*What the task asks*
Copy each line below in which the word "also" occurs.

───── Records for this task

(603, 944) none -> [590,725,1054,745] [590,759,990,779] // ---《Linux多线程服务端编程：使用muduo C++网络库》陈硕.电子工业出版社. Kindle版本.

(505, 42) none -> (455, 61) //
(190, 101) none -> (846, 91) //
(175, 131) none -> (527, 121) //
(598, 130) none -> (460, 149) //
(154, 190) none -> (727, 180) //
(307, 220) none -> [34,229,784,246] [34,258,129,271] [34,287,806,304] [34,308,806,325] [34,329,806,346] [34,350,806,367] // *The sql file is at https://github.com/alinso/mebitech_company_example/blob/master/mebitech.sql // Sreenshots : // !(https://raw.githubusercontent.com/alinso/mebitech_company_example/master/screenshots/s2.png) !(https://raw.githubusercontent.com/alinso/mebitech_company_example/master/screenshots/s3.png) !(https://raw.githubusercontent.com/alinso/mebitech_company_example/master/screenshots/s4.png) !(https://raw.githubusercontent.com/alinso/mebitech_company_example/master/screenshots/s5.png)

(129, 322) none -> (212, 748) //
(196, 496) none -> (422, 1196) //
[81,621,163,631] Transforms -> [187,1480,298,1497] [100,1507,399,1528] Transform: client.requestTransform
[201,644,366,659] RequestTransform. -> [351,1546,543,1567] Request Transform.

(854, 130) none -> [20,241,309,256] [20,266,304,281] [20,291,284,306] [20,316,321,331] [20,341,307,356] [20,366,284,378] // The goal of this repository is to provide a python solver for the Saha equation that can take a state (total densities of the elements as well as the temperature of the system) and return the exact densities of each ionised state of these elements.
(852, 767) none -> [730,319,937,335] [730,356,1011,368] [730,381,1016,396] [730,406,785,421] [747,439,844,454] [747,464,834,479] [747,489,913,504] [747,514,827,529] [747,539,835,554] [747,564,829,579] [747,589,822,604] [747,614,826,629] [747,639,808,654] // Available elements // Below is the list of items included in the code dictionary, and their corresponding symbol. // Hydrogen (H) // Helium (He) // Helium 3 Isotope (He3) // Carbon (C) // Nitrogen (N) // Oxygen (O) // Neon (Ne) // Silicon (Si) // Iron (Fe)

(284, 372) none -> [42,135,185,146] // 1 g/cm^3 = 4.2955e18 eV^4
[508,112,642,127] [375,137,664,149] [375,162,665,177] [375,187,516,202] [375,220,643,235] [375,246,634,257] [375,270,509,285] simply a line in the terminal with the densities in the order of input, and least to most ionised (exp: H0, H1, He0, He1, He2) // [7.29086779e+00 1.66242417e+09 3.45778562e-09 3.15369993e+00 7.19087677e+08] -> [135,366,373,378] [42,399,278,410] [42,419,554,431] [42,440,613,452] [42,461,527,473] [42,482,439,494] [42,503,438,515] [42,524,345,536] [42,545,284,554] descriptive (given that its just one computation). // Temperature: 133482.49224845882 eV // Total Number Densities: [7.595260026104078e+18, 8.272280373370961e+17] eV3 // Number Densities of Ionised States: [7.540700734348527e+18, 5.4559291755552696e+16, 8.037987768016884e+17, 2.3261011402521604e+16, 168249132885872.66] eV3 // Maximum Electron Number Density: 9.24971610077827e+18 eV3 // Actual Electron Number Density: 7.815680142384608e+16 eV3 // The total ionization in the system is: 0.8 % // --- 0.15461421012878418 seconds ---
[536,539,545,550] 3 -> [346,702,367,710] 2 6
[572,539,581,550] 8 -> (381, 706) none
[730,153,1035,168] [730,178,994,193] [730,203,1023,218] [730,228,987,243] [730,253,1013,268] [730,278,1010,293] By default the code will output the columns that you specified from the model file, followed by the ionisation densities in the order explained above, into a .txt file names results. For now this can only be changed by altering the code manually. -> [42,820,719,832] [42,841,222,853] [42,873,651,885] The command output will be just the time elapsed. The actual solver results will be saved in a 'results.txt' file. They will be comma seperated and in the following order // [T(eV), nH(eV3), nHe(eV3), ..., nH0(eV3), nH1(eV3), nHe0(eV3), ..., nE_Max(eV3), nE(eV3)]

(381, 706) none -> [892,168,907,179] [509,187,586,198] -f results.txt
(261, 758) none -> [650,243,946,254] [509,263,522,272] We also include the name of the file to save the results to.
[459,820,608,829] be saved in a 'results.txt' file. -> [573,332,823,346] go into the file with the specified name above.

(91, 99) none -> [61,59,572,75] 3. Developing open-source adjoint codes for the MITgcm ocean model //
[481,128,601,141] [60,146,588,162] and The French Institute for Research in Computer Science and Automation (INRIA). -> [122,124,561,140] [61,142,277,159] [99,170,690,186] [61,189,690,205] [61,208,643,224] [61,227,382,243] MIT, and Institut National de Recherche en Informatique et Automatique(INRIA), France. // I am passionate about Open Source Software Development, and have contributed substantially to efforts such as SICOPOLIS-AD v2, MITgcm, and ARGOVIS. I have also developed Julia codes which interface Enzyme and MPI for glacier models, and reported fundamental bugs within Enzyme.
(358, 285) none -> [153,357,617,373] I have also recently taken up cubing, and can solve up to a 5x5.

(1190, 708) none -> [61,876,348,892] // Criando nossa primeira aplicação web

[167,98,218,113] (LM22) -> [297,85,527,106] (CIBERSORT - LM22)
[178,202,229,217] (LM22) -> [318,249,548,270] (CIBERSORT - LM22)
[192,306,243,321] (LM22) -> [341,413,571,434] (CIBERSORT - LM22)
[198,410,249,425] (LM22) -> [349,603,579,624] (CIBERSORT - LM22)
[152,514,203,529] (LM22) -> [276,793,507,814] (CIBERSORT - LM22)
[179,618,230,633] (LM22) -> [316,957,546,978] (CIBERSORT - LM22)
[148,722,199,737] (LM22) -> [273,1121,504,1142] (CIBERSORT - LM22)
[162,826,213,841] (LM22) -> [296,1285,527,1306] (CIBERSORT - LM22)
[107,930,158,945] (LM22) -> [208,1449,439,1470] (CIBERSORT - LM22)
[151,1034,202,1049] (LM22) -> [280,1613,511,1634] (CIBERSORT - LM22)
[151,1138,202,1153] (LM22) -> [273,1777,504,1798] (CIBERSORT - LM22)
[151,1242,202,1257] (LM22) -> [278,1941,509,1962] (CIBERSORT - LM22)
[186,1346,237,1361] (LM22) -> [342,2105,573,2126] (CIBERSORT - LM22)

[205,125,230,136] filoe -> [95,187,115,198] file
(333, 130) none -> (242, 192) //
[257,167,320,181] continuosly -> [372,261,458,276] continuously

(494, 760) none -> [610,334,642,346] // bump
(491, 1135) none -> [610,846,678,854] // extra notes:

──────────

*Task output*
(261, 758) none -> [650,243,946,254] [509,263,522,272] We also include the name of the file to save the results to.
[481,128,601,141] [60,146,588,162] and The French Institute for Research in Computer Science and Automation (INRIA). -> [122,124,561,140] [61,142,277,159] [99,170,690,186] [61,189,690,205] [61,208,643,224] [61,227,382,243] MIT, and Institut National de Recherche en Informatique et Automatique(INRIA), France. // I am passionate about Open Source Software Development, and have contributed substantially to efforts such as SICOPOLIS-AD v2, MITgcm, and ARGOVIS. I have also developed Julia codes which interface Enzyme and MPI for glacier models, and reported fundamental bugs within Enzyme.
(358, 285) none -> [153,357,617,373] I have also recently taken up cubing, and can solve up to a 5x5.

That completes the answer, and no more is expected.